音楽をこよなく愛した三田さんとの最後のジャムセッションは、東日本大震災の直前に新宿「J」で開催された、我々昭和43年卒業組のライブセッション。

お祝いに駆けつけてくれた三田さん。彼が大好きなジャズの名曲「オール・オブ・ミー:All of Me」を彼の歌と一緒に演奏したのが最後の競演になりました(写真)。

写真

新宿「J」でのセッション:左から三田義昭さん(Vocal)、鈴木良雄君(Bass)、筆者(Vibraphone)

今年の7月の恒例のナレオパーティ(新高輪プリンスホテル)にも元気な姿で参加していましたが、発病後から1年たった今年の9月に体調を崩し3ヶ月間白金の病院に再入院。

本人の希望で自宅療養に戻ったものの症状は芳しくなく、退院3日後の12月9日に病院に担ぎ込まれそこで息を引き取り、69年の生涯を閉じました。

三田さんがカトリック信者であることを知ったのは、私が1985年にカトリックの受洗をしたときです。三田さんは、「実は僕もカトリックだよ」とはじめて明かしてくれました。

「あまり真面目な信者ではないけどね」と笑いながら語りかけてくれたことが昨日のようです。

長い間、信仰から遠ざかっていた三田さんは死の宣告を受け再び教会に行くようになりました。

このブログで三田義昭さんの死についてお話したかったのは、イエス・キリストが生まれたクリスマスに人間の生と死について一緒に考えてみたかったからです。

ペテロ三田義昭さんは亡くなり帰天しました。

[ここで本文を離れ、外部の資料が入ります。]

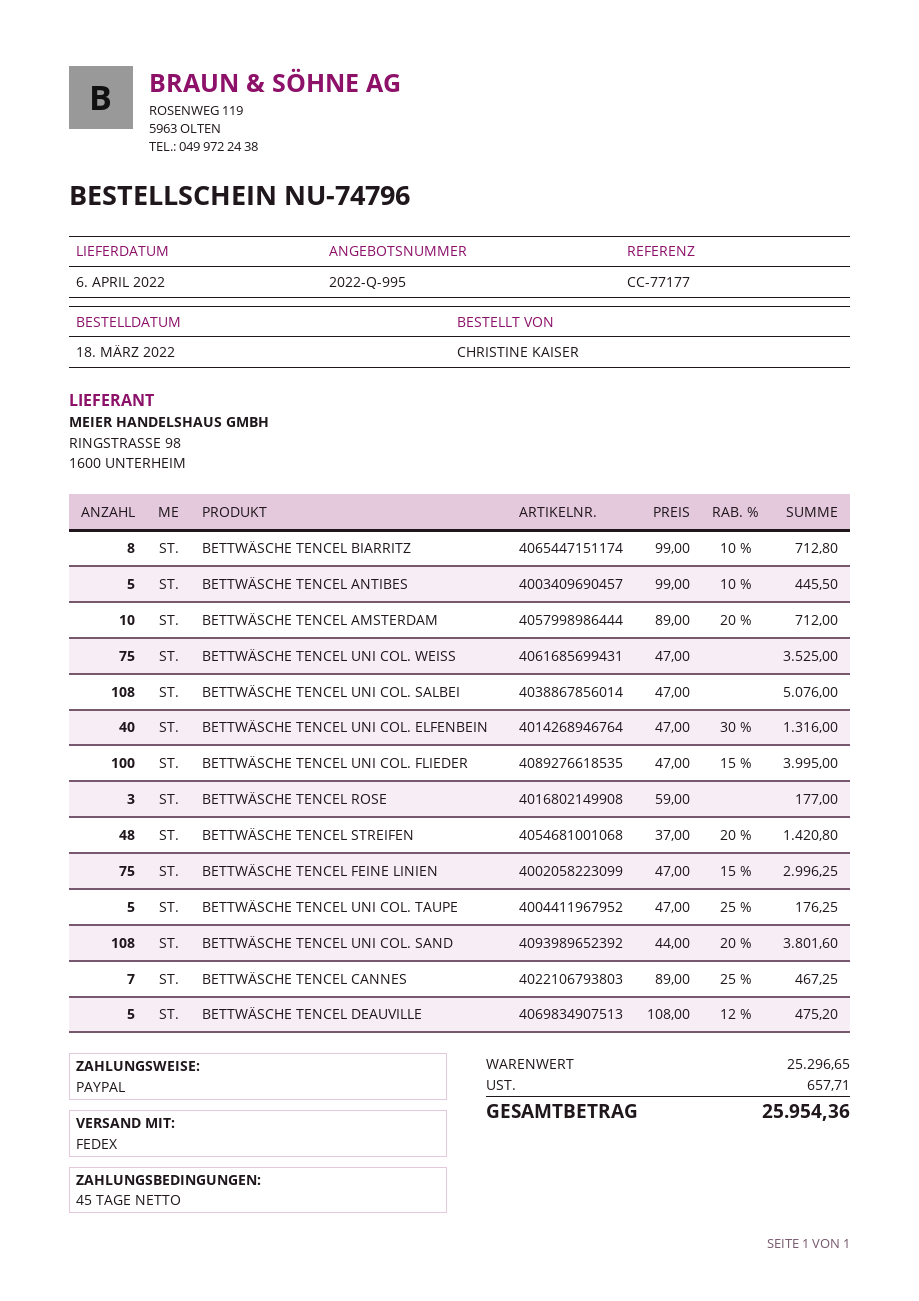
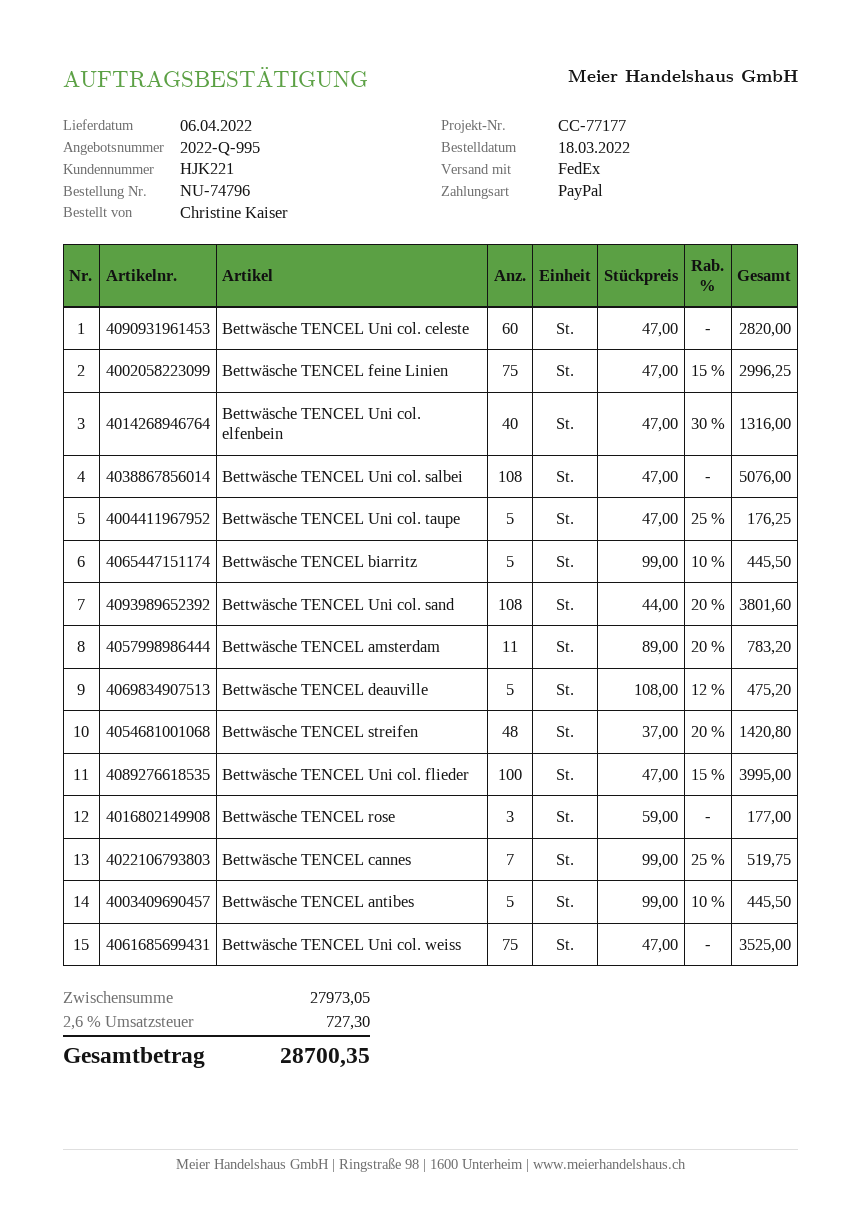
BETTWÄSCHE TENCEL BIARRITZ: 8 x 99.00 - 10% = 712.80 -> 5 x 99.00 - 10% = 445.50
BETTWÄSCHE TENCEL AMSTERDAM: 10 x 89.00 - 20% = 712.00 -> 11 x 89.00 - 20% = 783.20
BETTWÄSCHE TENCEL CANNES: 7 x 89.00 - 25% = 467.25 -> 7 x 99.00 - 25% = 519.75
Bettwäsche TENCEL Uni col. celeste: none -> 60 x 47.00 = 2820.00
subtotal: 25296.65 -> 27973.05
tax: 657.71 -> 727.30
total: 25954.36 -> 28700.35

人間は死んだらそれで終りと考えがちですが、キリストの世界ではそこから本当の命、つまり永遠の命に入ります。

キリストがこの世に来た日をクリスマスとしてお祝いするのは、私たちが永遠の命に生きるため。

三田さんには残された京子夫人、立派に成人した長女の甘奈さん、長男大介君そしてお孫さんがいます。三田さんはその死によって、本当の命、永遠の命の中に生きていくことでしょう。

最後に、三田さんの告別式が行われたカトリック本所教会の葬儀ミサで、司祭が話した聖書のことばが私の心に響きます。

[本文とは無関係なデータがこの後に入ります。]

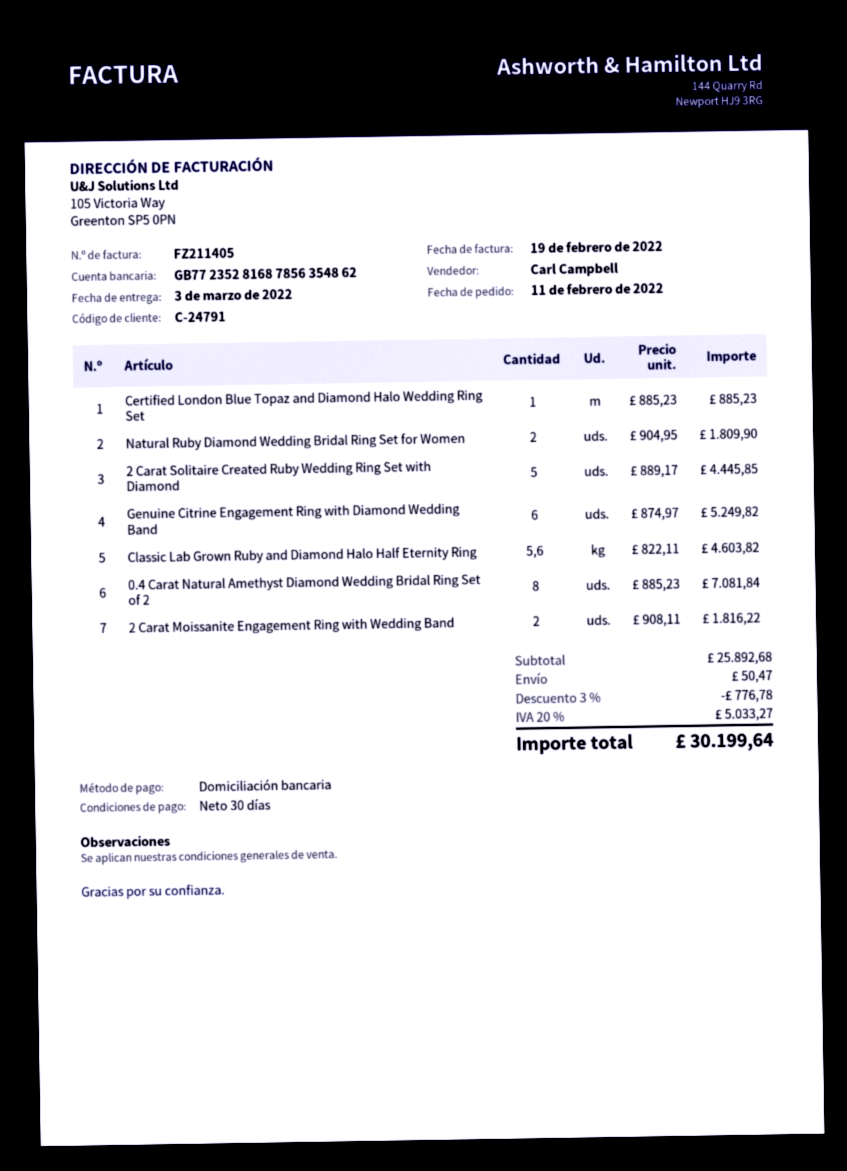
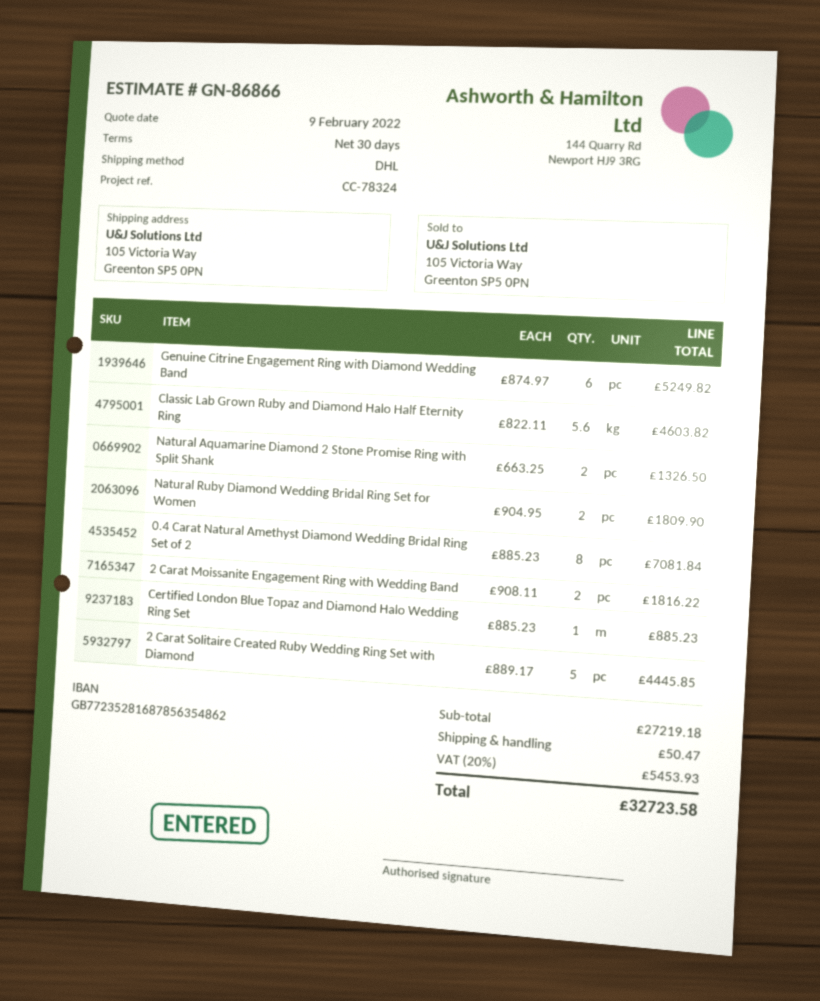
Natural Aquamarine Diamond 2 Stone Promise Ring with Split Shank: none -> 2 x 663.25 = 1326.50
subtotal: 25892.68 -> 27219.18
discount: 3% = 776.78 -> none
tax: 20% = 5033.27 -> 20% = 5453.93
total: 30199.64 -> 32723.58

「もし一粒の麦が地に落ちて死ななければ、それは一粒のままである。しかし、 死ねば、豊かな実を結ぶ。自分の命を大切にするものはそれを失い、この世で 自分の命を顧みない者は、それを保って永遠の命に至る。」(ヨハネ福音書12章23-25節)

三田さん、メリー・クリスマス! これまで長い間ありがとうございました。

いつかまた天国でお会いしましょう。